Great Snack Ideas
Do you get hankerings for rich, creamy chocolate or super-salty, greasy chips? No matter what gets your taste buds keyed up, we have a low-calorie stand-in that can satisfy them.
The craving: salt
A yen for salty foods may have more to do with a penchant to crunch than the salt itself.
The cure: Try crispy, munchable foods, like baby carrots or bell pepper wedges, or nibble some low-fat, whole-grain pretzels.
The craving: carbs
Experts say stress can cause cravings for carbs, such as muffins and breads, which boost levels of the brain chemical serotonin and produce a feeling of calm.
The cure: Chomp on complex carbs, like whole-grain crackers or veggies, which are more tummy filling.
The craving: chocolate
Chocolate is the most commonly craved food in the U.S. Enough said.
The cure: Truthfully, the real deal is tough to replace. Sip some low-fat cocoa or plunge fresh fruit wedges into fat-free chocolate syrup.
Twenty Great Light Snacks:
Do you get the mid-afternoon munchies? Snub the pricey, high-fat treats in the vending machine and stash these fast fixes in your desk or the office fridge. These snacks are great for every one of all ages (but, says Nechama, you better hide them from the “regular people”, or there won’t be any left for you!).
1. A healthier trail mix: mixture of equal parts high fiber, low-carb Bran & regular cereal; small pretzel twists; & roasted soybeans
2. Whole-grain low-fat crackers (for low-carb use a few nuts instead) with part-skim string cheese
3. Grape tomatoes and cucumber sticks
4. A low-fat tortilla spread with fat-free bean dip
5. A caramel chocolate-chip rice cake
6. A low-fat, low-carb granola or energy bar
7. A fat-free, low-carb pudding snack
8. A small-medium fresh pear or apple with peanut butter
9. Baby carrots and red peppers with salsa
10. Celery with peanut butter
11. 15 Fat free Pringles
12. Light popcorn- Watch the portion size of about 2-3 cups. (high glycemic)
13. Avocado like Guacamole can be made with Asparagus, green beans etc (much less fat).
14. Watermelon (watch the portion size.) (high glycemic)
15. Chocolate frozen Toffuti Teddys (6 gr. Carbs per bar) can also be used to make a delicious low fat, low carb milk shake.
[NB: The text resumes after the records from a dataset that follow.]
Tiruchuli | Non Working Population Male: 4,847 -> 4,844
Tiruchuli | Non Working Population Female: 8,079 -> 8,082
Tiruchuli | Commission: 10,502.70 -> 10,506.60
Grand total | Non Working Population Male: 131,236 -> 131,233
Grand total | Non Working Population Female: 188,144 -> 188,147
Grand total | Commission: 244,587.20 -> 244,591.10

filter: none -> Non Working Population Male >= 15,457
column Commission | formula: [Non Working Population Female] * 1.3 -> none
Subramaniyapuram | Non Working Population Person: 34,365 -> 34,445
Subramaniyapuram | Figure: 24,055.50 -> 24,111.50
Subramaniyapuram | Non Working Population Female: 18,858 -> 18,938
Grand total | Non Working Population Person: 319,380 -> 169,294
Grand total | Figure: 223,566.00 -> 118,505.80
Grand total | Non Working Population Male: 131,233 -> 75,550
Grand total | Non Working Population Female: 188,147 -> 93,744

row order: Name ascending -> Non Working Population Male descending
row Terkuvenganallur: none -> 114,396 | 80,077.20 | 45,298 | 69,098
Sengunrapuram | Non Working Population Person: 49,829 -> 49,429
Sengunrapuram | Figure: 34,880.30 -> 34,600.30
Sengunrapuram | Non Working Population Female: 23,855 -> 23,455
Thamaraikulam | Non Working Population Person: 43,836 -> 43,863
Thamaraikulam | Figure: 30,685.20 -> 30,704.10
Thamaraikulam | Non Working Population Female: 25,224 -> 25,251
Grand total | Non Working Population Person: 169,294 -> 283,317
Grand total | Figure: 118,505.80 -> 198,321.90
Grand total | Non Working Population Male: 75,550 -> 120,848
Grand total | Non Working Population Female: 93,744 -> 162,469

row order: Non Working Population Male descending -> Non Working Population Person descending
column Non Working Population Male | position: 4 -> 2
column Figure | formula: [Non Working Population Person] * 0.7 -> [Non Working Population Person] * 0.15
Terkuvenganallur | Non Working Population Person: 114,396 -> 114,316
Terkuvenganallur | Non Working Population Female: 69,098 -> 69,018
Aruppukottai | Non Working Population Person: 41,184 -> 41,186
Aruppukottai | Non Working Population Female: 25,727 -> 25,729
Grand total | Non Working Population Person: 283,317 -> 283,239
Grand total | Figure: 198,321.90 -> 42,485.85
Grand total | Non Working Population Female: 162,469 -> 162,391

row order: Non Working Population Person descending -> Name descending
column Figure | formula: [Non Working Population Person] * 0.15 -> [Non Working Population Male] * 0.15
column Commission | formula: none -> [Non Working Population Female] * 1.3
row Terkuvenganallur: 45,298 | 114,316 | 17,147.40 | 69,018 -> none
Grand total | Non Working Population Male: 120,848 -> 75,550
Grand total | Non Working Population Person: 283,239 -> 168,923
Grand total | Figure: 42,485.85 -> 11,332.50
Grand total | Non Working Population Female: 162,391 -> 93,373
16. Low fat plain yogurt with 1 package sugar free substitute, 4 sliced strawberries, vanilla extract, and some roasted almonds. Start with 1/2 a yogurt- It may be enough, and then it is really low carb.
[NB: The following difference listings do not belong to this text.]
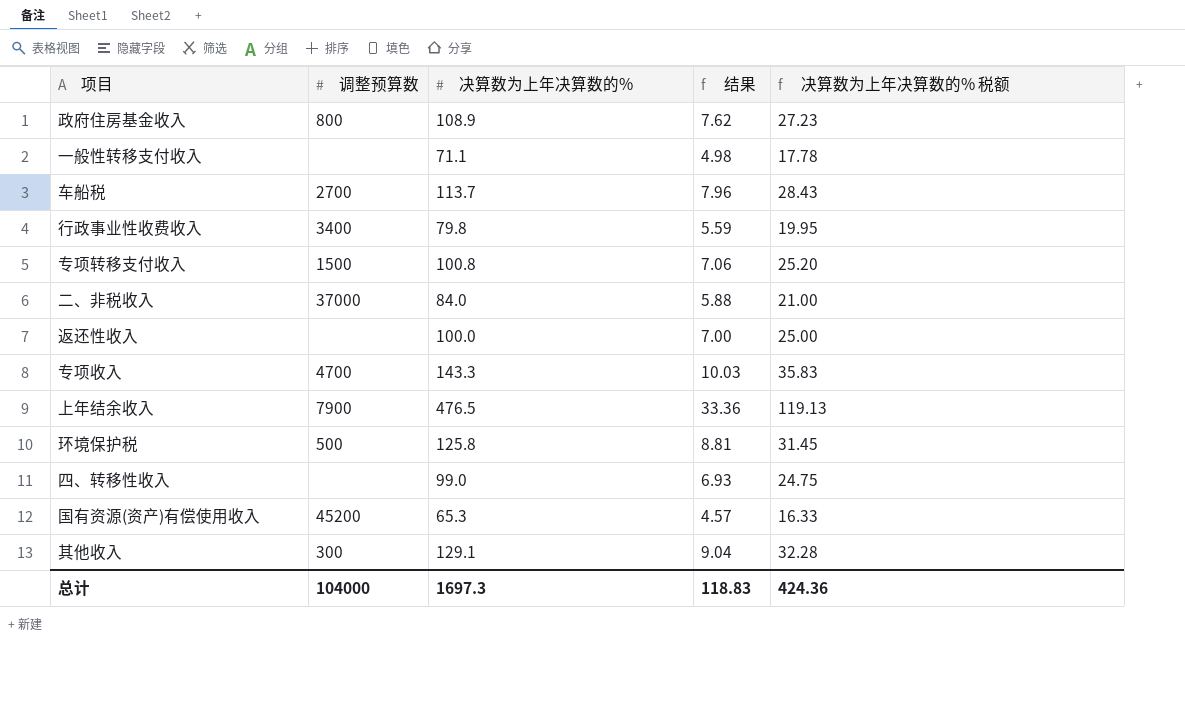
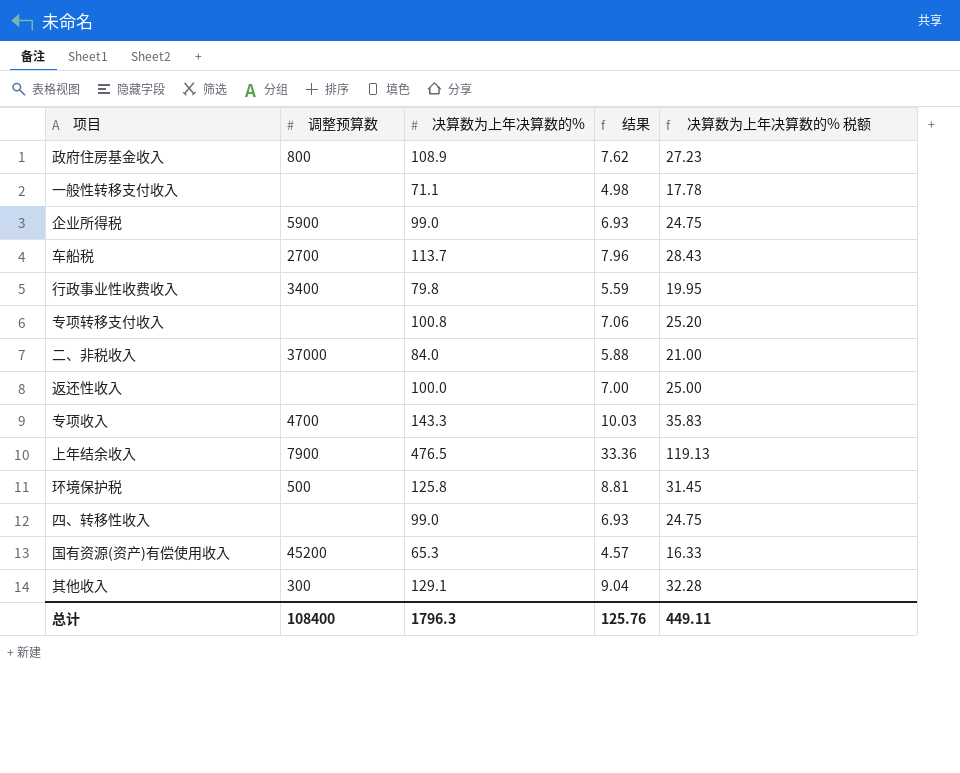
row 企业所得税: none -> 5900 | 99.0 | 6.93 | 24.75
专项转移支付收入 | 调整预算数: 1500 -> none
总计 | 调整预算数: 104000 -> 108400
总计 | 决算数为上年决算数的%: 1697.3 -> 1796.3
总计 | 结果: 118.83 -> 125.76
总计 | 决算数为上年决算数的% 税额: 424.36 -> 449.11

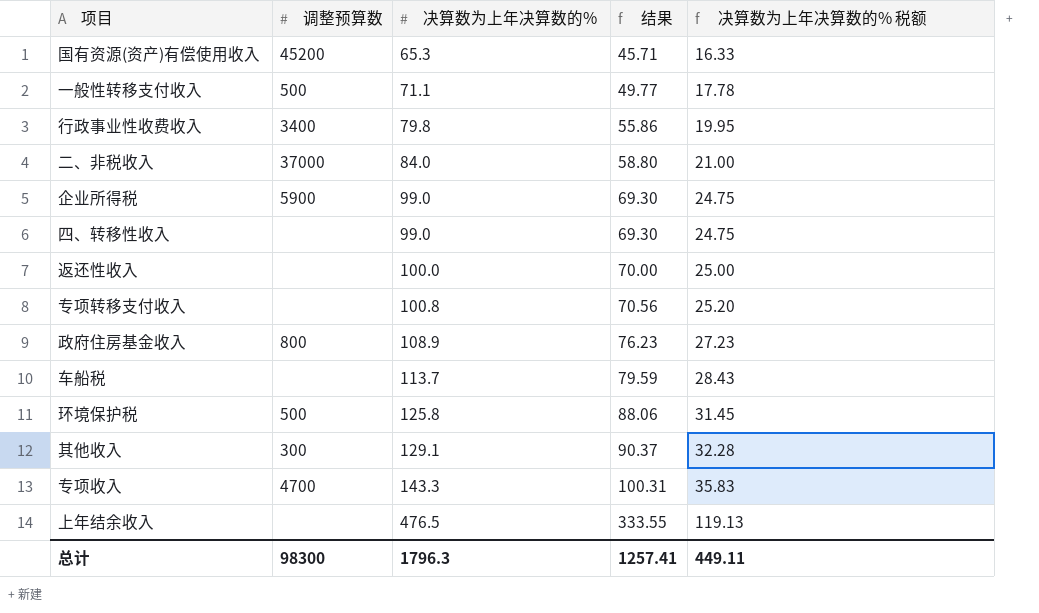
row order: none -> 决算数为上年决算数的% ascending
column 结果 | formula: [决算数为上年决算数的%] * 0.07 -> [决算数为上年决算数的%] * 0.7
一般性转移支付收入 | 调整预算数: none -> 500
车船税 | 调整预算数: 2700 -> none
上年结余收入 | 调整预算数: 7900 -> none
总计 | 调整预算数: 108400 -> 98300
总计 | 结果: 125.76 -> 1257.41

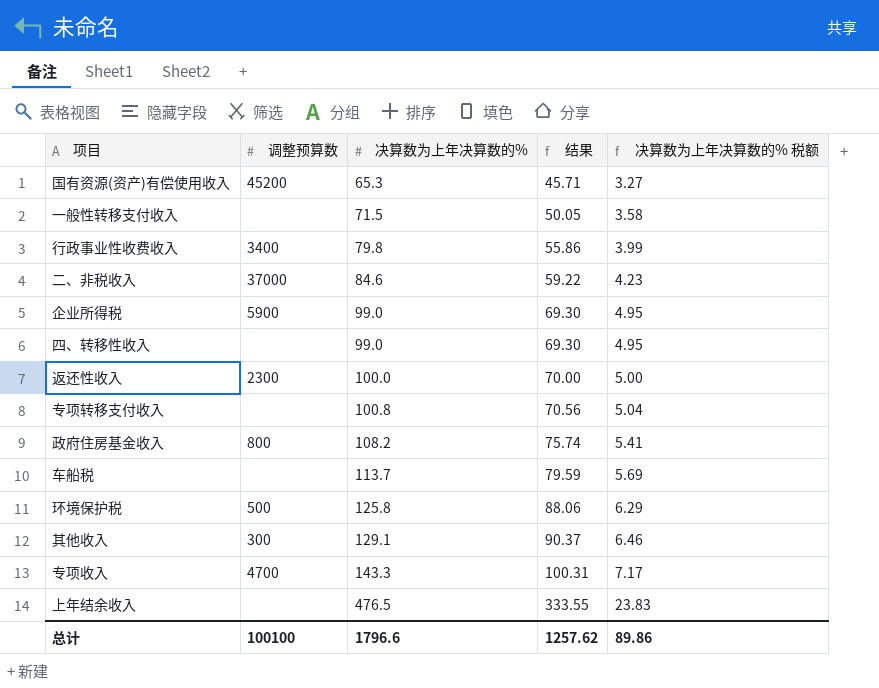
column 决算数为上年决算数的% 税额 | formula: [决算数为上年决算数的%] * 0.25 -> [决算数为上年决算数的%] * 0.05
一般性转移支付收入 | 调整预算数: 500 -> none
一般性转移支付收入 | 决算数为上年决算数的%: 71.1 -> 71.5
一般性转移支付收入 | 结果: 49.77 -> 50.05
二、非税收入 | 决算数为上年决算数的%: 84.0 -> 84.6
二、非税收入 | 结果: 58.80 -> 59.22
返还性收入 | 调整预算数: none -> 2300
政府住房基金收入 | 决算数为上年决算数的%: 108.9 -> 108.2
政府住房基金收入 | 结果: 76.23 -> 75.74
总计 | 调整预算数: 98300 -> 100100
总计 | 决算数为上年决算数的%: 1796.3 -> 1796.6
总计 | 结果: 1257.41 -> 1257.62
总计 | 决算数为上年决算数的% 税额: 449.11 -> 89.86

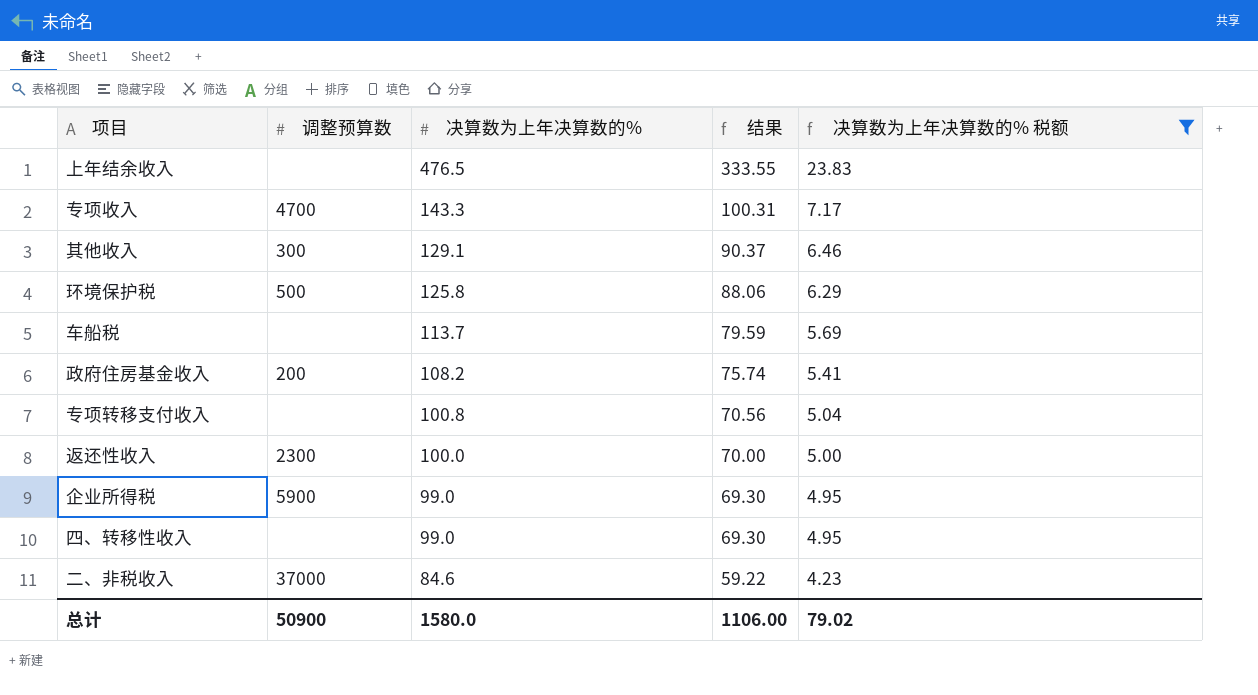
filter: none -> 决算数为上年决算数的% 税额 >= 4.23
row order: 决算数为上年决算数的% ascending -> 决算数为上年决算数的% descending
政府住房基金收入 | 调整预算数: 800 -> 200
总计 | 调整预算数: 100100 -> 50900
总计 | 决算数为上年决算数的%: 1796.6 -> 1580.0
总计 | 结果: 1257.62 -> 1106.00
总计 | 决算数为上年决算数的% 税额: 89.86 -> 79.02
17. Mix grated low fat cheese with roasted crushed almond. Lay out by tablespoon in toaster oven on aluminum foil. Melt till edges start to brown. Turn off oven and let cool and harden. Voila! Low carb cookies.
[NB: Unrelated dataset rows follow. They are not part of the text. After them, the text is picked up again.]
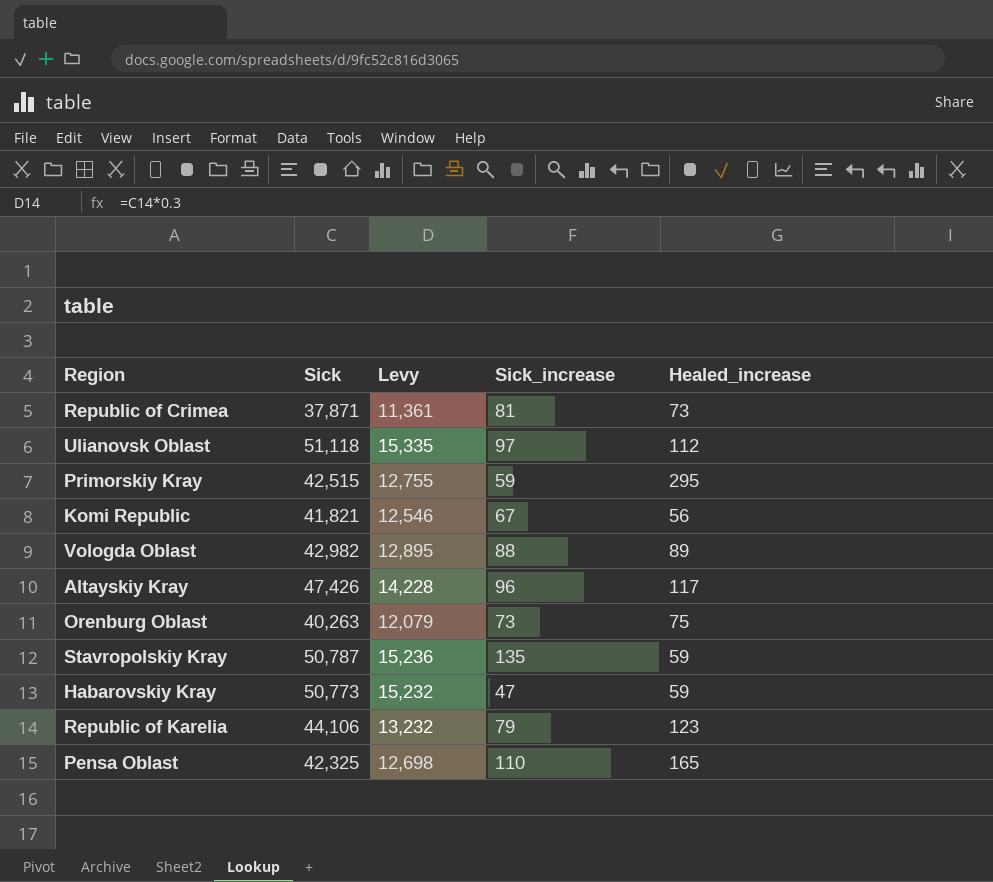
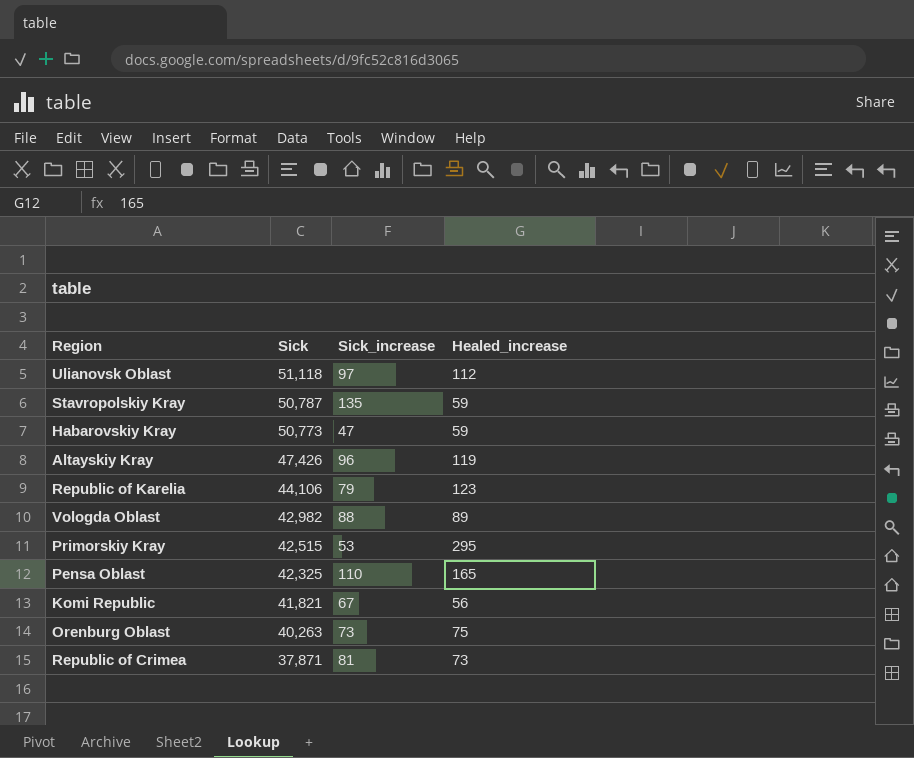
row order: none -> Sick descending
column Levy | formula: [Sick] * 0.3 -> none
Altayskiy Kray | Healed_increase: 117 -> 119
Primorskiy Kray | Sick_increase: 59 -> 53

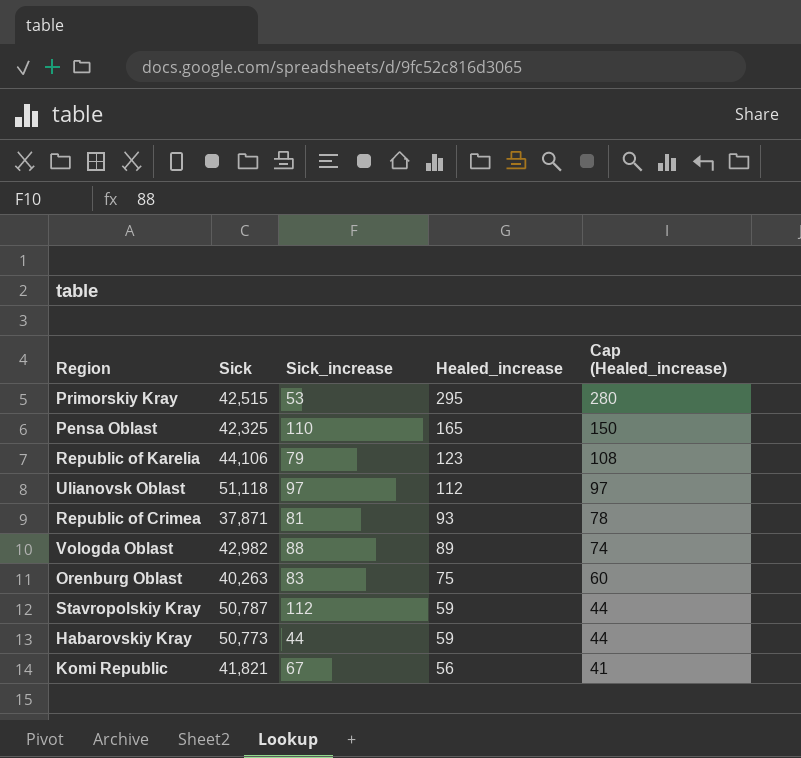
row order: Sick descending -> Healed_increase descending
column Cap (Healed_increase) | formula: none -> [Healed_increase] - 15
row Altayskiy Kray: 47,426 | 96 | 119 -> none
Republic of Crimea | Healed_increase: 73 -> 93
Orenburg Oblast | Sick_increase: 73 -> 83
Stavropolskiy Kray | Sick_increase: 135 -> 112
Habarovskiy Kray | Sick_increase: 47 -> 44

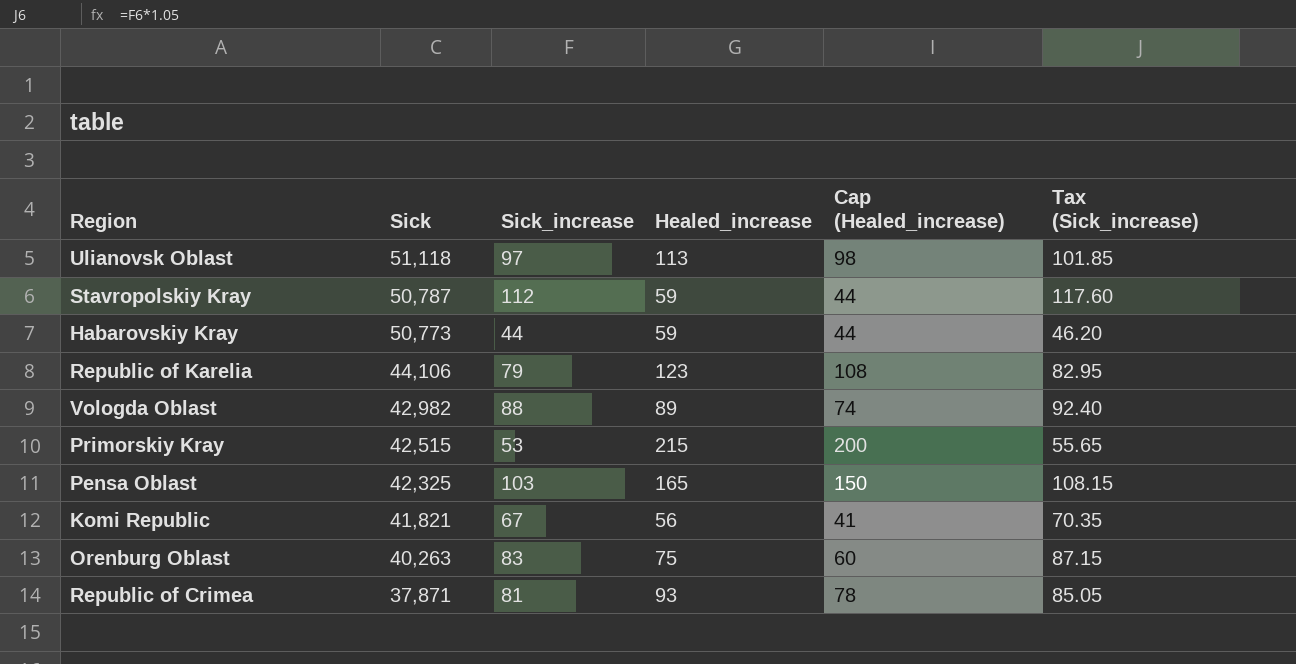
row order: Healed_increase descending -> Sick descending
column Tax (Sick_increase) | formula: none -> [Sick_increase] * 1.05
Ulianovsk Oblast | Healed_increase: 112 -> 113
Ulianovsk Oblast | Cap (Healed_increase): 97 -> 98
Primorskiy Kray | Healed_increase: 295 -> 215
Primorskiy Kray | Cap (Healed_increase): 280 -> 200
Pensa Oblast | Sick_increase: 110 -> 103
18. Mix together 1/2-cup low fat farmer cheese and 1 Tablespoon light sour cream. Dice 1 green scallion, 3 radishes, 3 Baby carrots, 1/4 red pepper, 1/4 yellow pepper and add to cheese. This can be used as a spread on crackers or bread, or, for fewer carbs, spread on celery or cucumbers.
19. Small red peppers filled with tuna, egg, or cheese salad.
20. Hard boil 3 eggs. Slice them in half, remove and discard yolks. (To avoid the prohibition of bal tashchis (wasting food), feed them to the birds.) Fill eggs with tuna, sardines or cheese salad. Top with small piece of yellow cheese. Broil in toaster oven.